Hacker News new | ask | show | jobs
by lionkor 783 days ago
> Please note that offset-allocator isn't a Rust allocator conforming to the GlobalAlloc trait

Aw. Why not?

> find the next available bin using 2x LZCNT instructions to make all operations O(1)

Isn't that sort of implementation defined? The LZCNT operation itself is a loop over all bits -- the fact that the number of bits is constant doesn't make this O(1), it just makes it O(n) where n := 64. But if it was 16 or 32 bit, it may be faster, which means its not O(1), or rather, big o notation really breaks down here.

6 comments

> It just makes it O(n) where n := 64

That's O(1).

> The LZCNT operation itself is a loop over all bits

That's not how circuits work. You can easily make a circuit of O(log n) depth that returns base-2 encoded index of the first 1 bit in a n-bit register.

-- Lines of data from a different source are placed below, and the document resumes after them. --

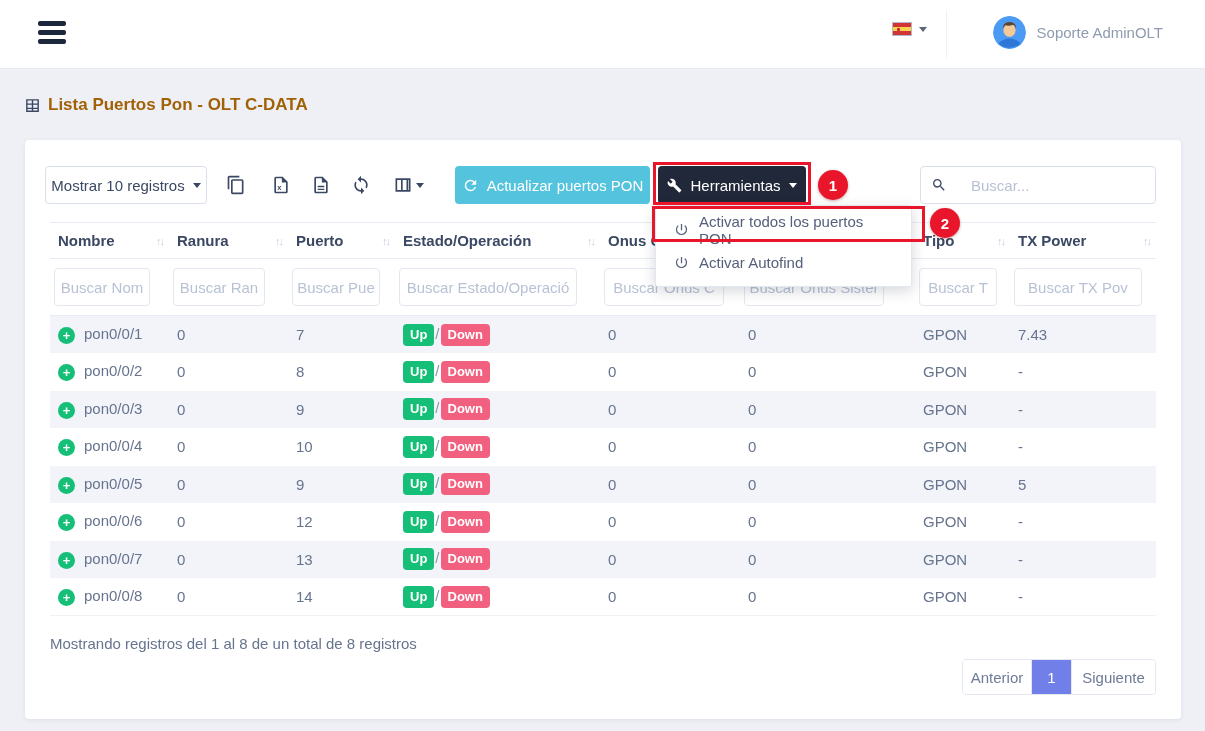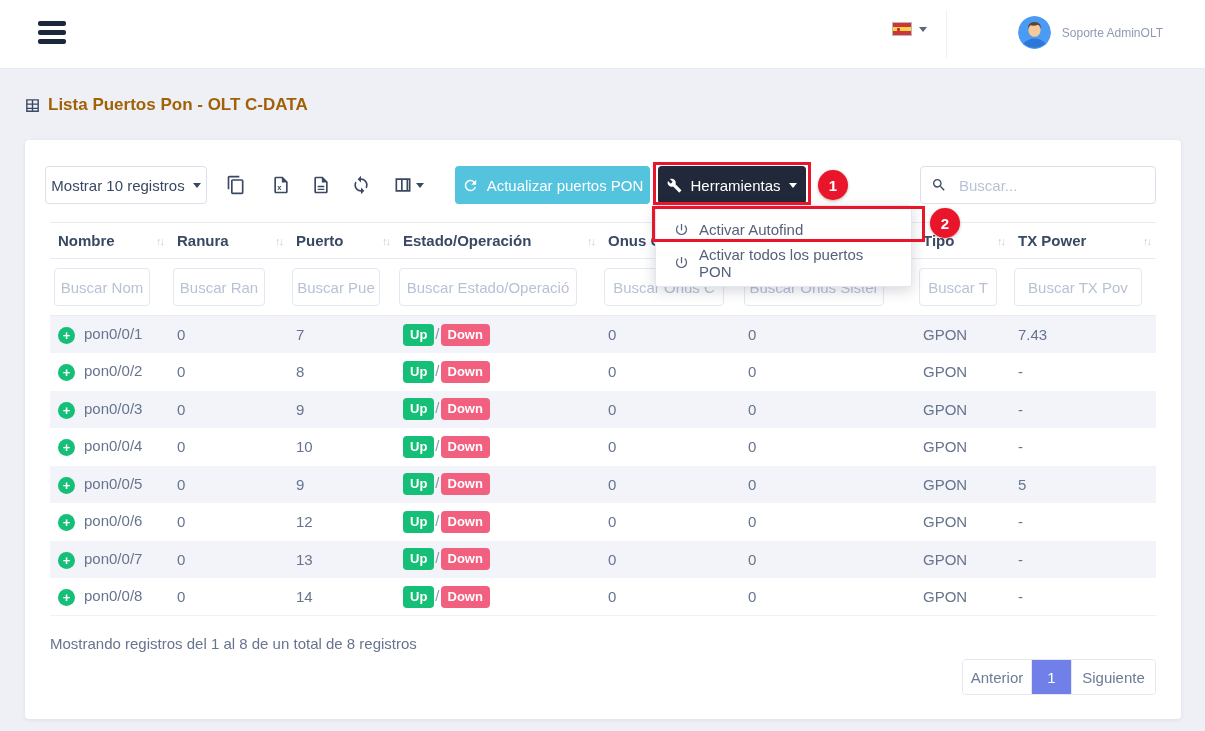--- a/index.html
+++ b/index.html
@@ -17,21 +17,21 @@
   .hamburger { position:absolute; left:38px; top:21px; width:28px; height:26px; cursor:pointer; }
   .hamburger span { display:block; width:28px; height:4.5px; background:#1c273c; border-radius:2px; margin-bottom:4.5px; }
   .lang { position:absolute; right:278px; top:22px; display:flex; align-items:center; gap:7px; cursor:pointer; }
   .flag { width:20px; height:14px; border:1px solid #b3b9c8; display:flex; flex-direction:column; }
   .flag .r { flex:1; background:#d03433; } .flag .y { flex:1.4; background:#f7d24a; position:relative; }
   .flag .y i { position:absolute; left:4px; top:1px; width:3px; height:3px; background:#c23; border-radius:1px; }
   .caret { width:0; height:0; border-left:4.5px solid transparent; border-right:4.5px solid transparent; border-top:5px solid #5b6679; display:inline-block; }
   .nav-divider { position:absolute; right:258px; top:10px; width:1px; height:48px; background:#eef1f6; }
   .user { position:absolute; right:42px; top:16px; display:flex; align-items:center; gap:11px; cursor:pointer; }
   .avatar { width:33px; height:33px; border-radius:50%; overflow:hidden; flex:none; }
-  .user-name { font-size:12px; color:#8f9bb0; }
+  .user-name { font-size:15px; color:#8f9bb0; }
   
   .page-title { position:absolute; left:24px; top:95px; display:flex; align-items:center; gap:7px;
     font-size:17px; font-weight:700; color:#a16207; }
   .page-title svg { flex:none; }
   
   .card {
     position:absolute; left:25px; top:140px; width:1156px; height:579px;
     background:#ffffff; border-radius:4px; box-shadow:0 1px 4px rgba(30,40,70,.08);
   }
   
@@ -41,21 +41,21 @@
   .length-btn .caret { border-top-color:#3b4863; }
   .tool-icon { position:absolute; top:33px; width:24px; height:24px; color:#3b4863; cursor:pointer;
     display:flex; align-items:center; justify-content:center; }
   .tool-icon svg { width:20px; height:20px; fill:#3b4863; }
   .btn { position:absolute; top:26px; height:38px; border-radius:4px; display:flex; align-items:center;
     justify-content:center; gap:8px; color:#fff; cursor:pointer; font-size:15px; }
   .btn svg { fill:#fff; }
   .btn-teal { left:430px; width:195px; background:#54c3de; }
   .btn-dark { left:633px; width:148px; background:#212839; }
   .search-box { position:absolute; right:25px; top:26px; width:236px; height:38px;
-    border:1px solid #d9dfeb; border-radius:4px; background:#fff; display:flex; align-items:center; padding:0 10px; gap:12px; }
+    border:1px solid #d9dfeb; border-radius:4px; background:#fff; display:flex; align-items:center; padding:0 10px; gap:24px; }
   .search-box svg { fill:#3b4863; flex:none; }
   .search-box input { border:none; outline:none; width:100%; font-size:15px; color:#67748e;
     font-family:"Liberation Sans", sans-serif; }
   .search-box input::placeholder { color:#b8c2d4; }
   
   table.grid { position:absolute; left:25px; top:82px; width:1106px; border-collapse:collapse; table-layout:fixed; }
   table.grid th, table.grid td { font-weight:normal; text-align:left; overflow:hidden; white-space:nowrap; }
   thead tr.hdr { height:36px; border-top:1px solid #e7ebf3; border-bottom:1px solid #e7ebf3; }
   tr.hdr th { color:#3b4863; font-weight:700; font-size:15px; padding:0 14px 0 8px; position:relative; cursor:pointer; }
   .sort { position:absolute; right:6px; top:50%; transform:translateY(-50%); font-size:11px; color:#c6cede; letter-spacing:-2px; }
@@ -316,27 +316,27 @@
             <td class="c-tx">-</td>
           </tr>
         </tbody>
     </table>
 
     <div class="dropdown-menu">
       <div class="dropdown-item">
         <svg width="15" height="15" viewBox="0 0 24 24">
             <path d="M13 3h-2v10h2V3zm4.83 2.17l-1.42 1.42A6.92 6.92 0 0 1 19 12c0 3.87-3.13 7-7 7s-7-3.13-7-7c0-2.05.88-3.9 2.58-5.42L6.17 5.17A8.93 8.93 0 0 0 3 12a9 9 0 0 0 18 0c0-2.74-1.23-5.19-3.17-6.83z"></path>
           </svg>
-        <span>Activar Autofind</span>
+        <span>Activar todos los puertos PON</span>
       </div>
       <div class="dropdown-item">
         <svg width="15" height="15" viewBox="0 0 24 24">
             <path d="M13 3h-2v10h2V3zm4.83 2.17l-1.42 1.42A6.92 6.92 0 0 1 19 12c0 3.87-3.13 7-7 7s-7-3.13-7-7c0-2.05.88-3.9 2.58-5.42L6.17 5.17A8.93 8.93 0 0 0 3 12a9 9 0 0 0 18 0c0-2.74-1.23-5.19-3.17-6.83z"></path>
           </svg>
-        <span>Activar todos los puertos PON</span>
+        <span>Activar Autofind</span>
       </div>
     </div>
 
     <div class="ann-rect ann-rect1"></div>
     <div class="ann-rect ann-rect2"></div>
     <div class="ann-badge ann-badge1">1</div>
     <div class="ann-badge ann-badge2">2</div>
 
     <div class="info">Mostrando registros del 1 al 8 de un total de 8 registros</div>
     <div class="pagination">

But since n is just 64 here, you're looking at a circuit of AND/OR depth ~8, so it's no surprise that modern CPUs can compute the LZCNT / TZCNT of a 64-bit integer in a single CPU cycle.

Note that rustc will not emit this instruction by default, to support older CPUs. Without `target-cpu=haswell` or similar, the operation will be quite slow, but still O(1) of course.
It's not that bad, all x86 processors have the BSR instruction which can be mapped to LZCNT semantics with just a few extra instructions.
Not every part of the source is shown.